Again, not everyone; for one I don't think I would be interested in such offer… I do my own backup, set up my own websites and forums and mailing list, etc. But I do believe some (if not most) people either can't, think they can't, or can but don't want to be bothered doing this.

Even if priced quite fairly, this could add some butter for SmiteWorks. And generating some money each month would help I guess, since they make money only when they sell software (or extension), meaning only one time.

From the technical side of things, it won't happen just by wishing it, but it's not that big a deal. I believe the website can be done on top of a wiki software (it handle article, pages, and medias, and could hold data formatted from FG), the talks with a forum software, and the backup either on top of a rsync like software or as custom code but it's not horrible to write (although it needs good design, meaning thinking on it first on a blank sheet of paper, to handle connexion issues and small upload bandwith issues).

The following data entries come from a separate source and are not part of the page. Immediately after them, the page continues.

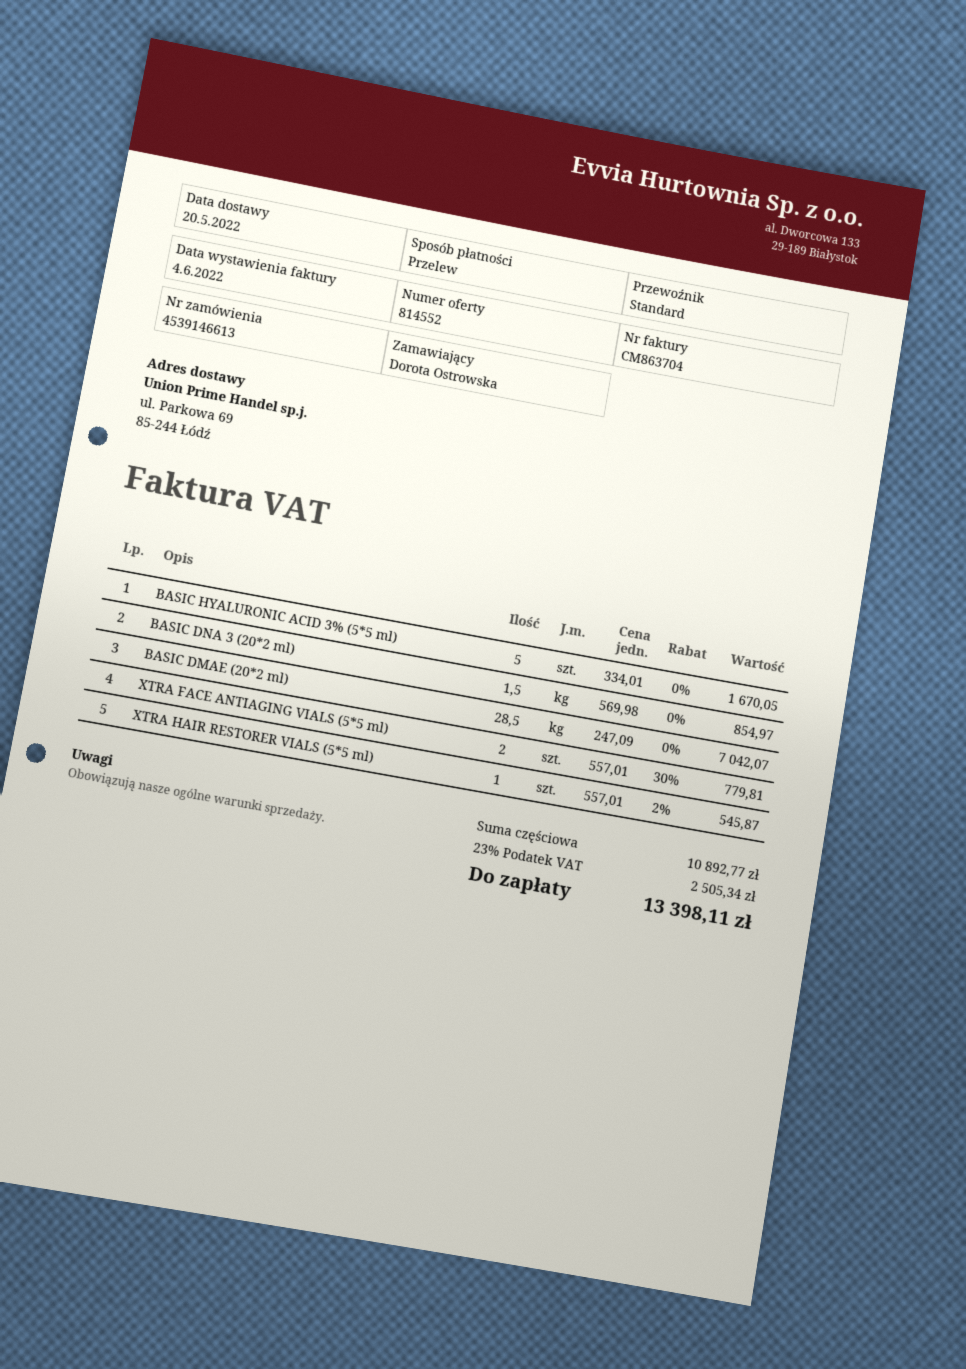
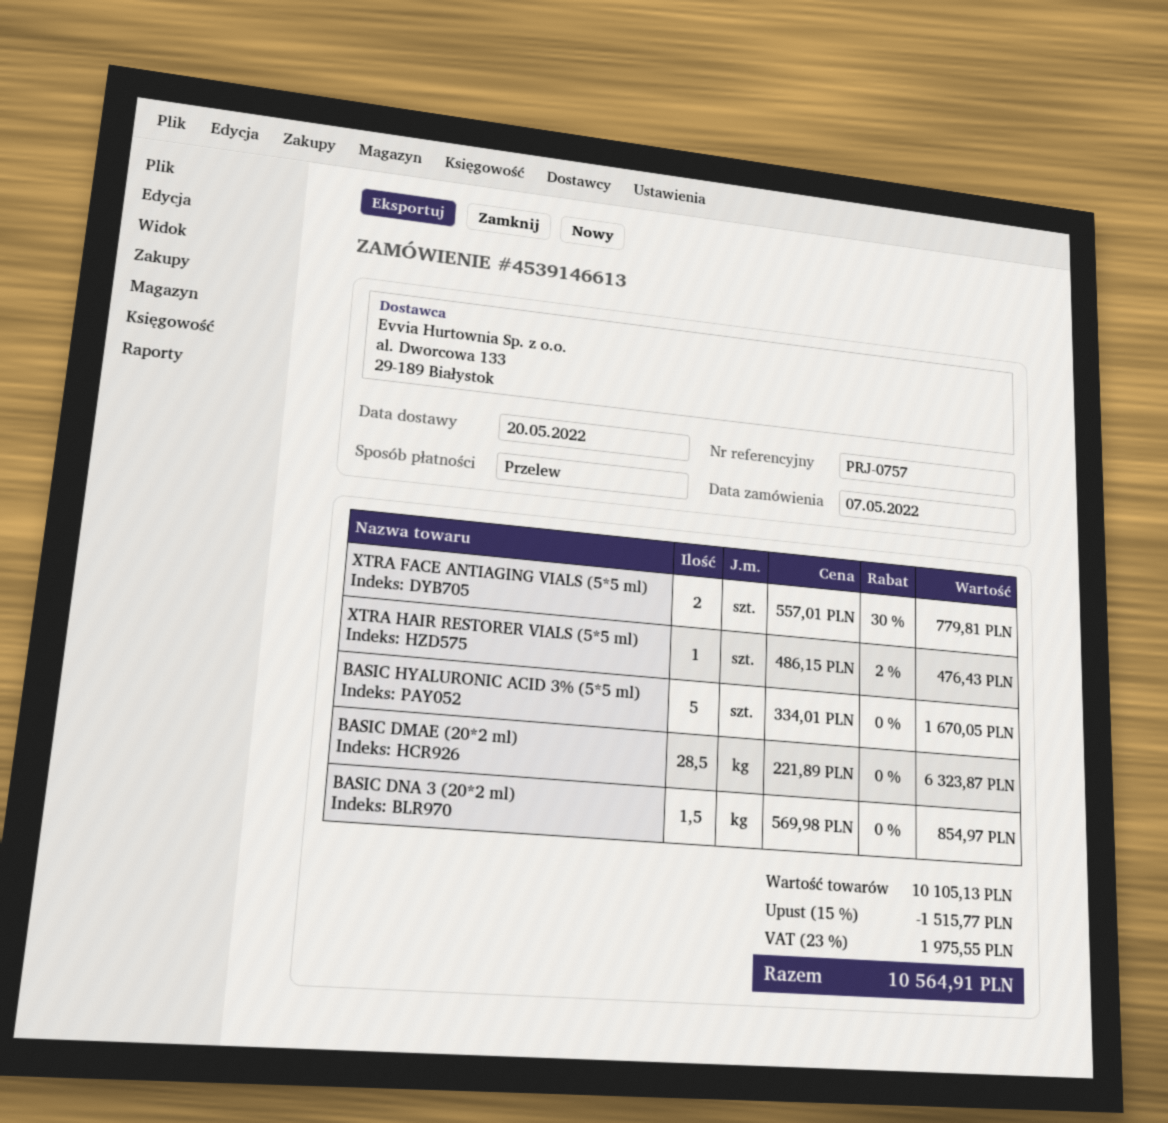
BASIC DMAE (20*2 ml): 28.5 x 247.09 = 7042.07 -> 28.5 x 221.89 = 6323.87
XTRA HAIR RESTORER VIALS (5*5 ml): 1 x 557.01 - 2% = 545.87 -> 1 x 486.15 - 2% = 476.43
subtotal: 10892.77 -> 10105.13
discount: none -> 15% = 1515.77
tax: 23% = 2505.34 -> 23% = 1975.55
total: 13398.11 -> 10564.91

For example I know that Dokuwiki works for it, being a pretty good wiki software with access management (meaning pages and/or namespaces can be restricted to some users) and can be set up as a farm (meaning one install to serve hundreds or thousands of wikis). FluxBB is one very lightweight (and fast) forum software that has being set up (by a private party, code not released but shouldn't cost much) at least once or twice as a farm. This would do the bulk of the job, still needing a coder to integrate everything with a single common login (Dokuwiki being good at that kind of external auth), coding the shop and payments side of things, coding the server and the client backup thing, an admin to set up the appropriate server, updates and backup processes, and maybe a designer to visually integrate it all (but cleanly, to help reduce the maintenance cost along the way). And it would need some service client to handle payments mishaps, questions, troubles, and so one but such client service would mainly be for paying customer so it shouldn't be an issue. Reusing existing tool has also the advantage of said tools being i18n ready (utf-8, and having a lot of locale and translations already in them); I know i18n isn't a priority for SmiteWorks but some day you'll need to expand here to grow (or survive), it's always good to be ready. Another advantage is that the data format is reusable, meaning giving people their own data would be easy, it's just a zip of the files and a sql dump and they can set up their own dokuwiki, fluxbb (or whatever, mediawiki, vbulletin, whatever) and import those on.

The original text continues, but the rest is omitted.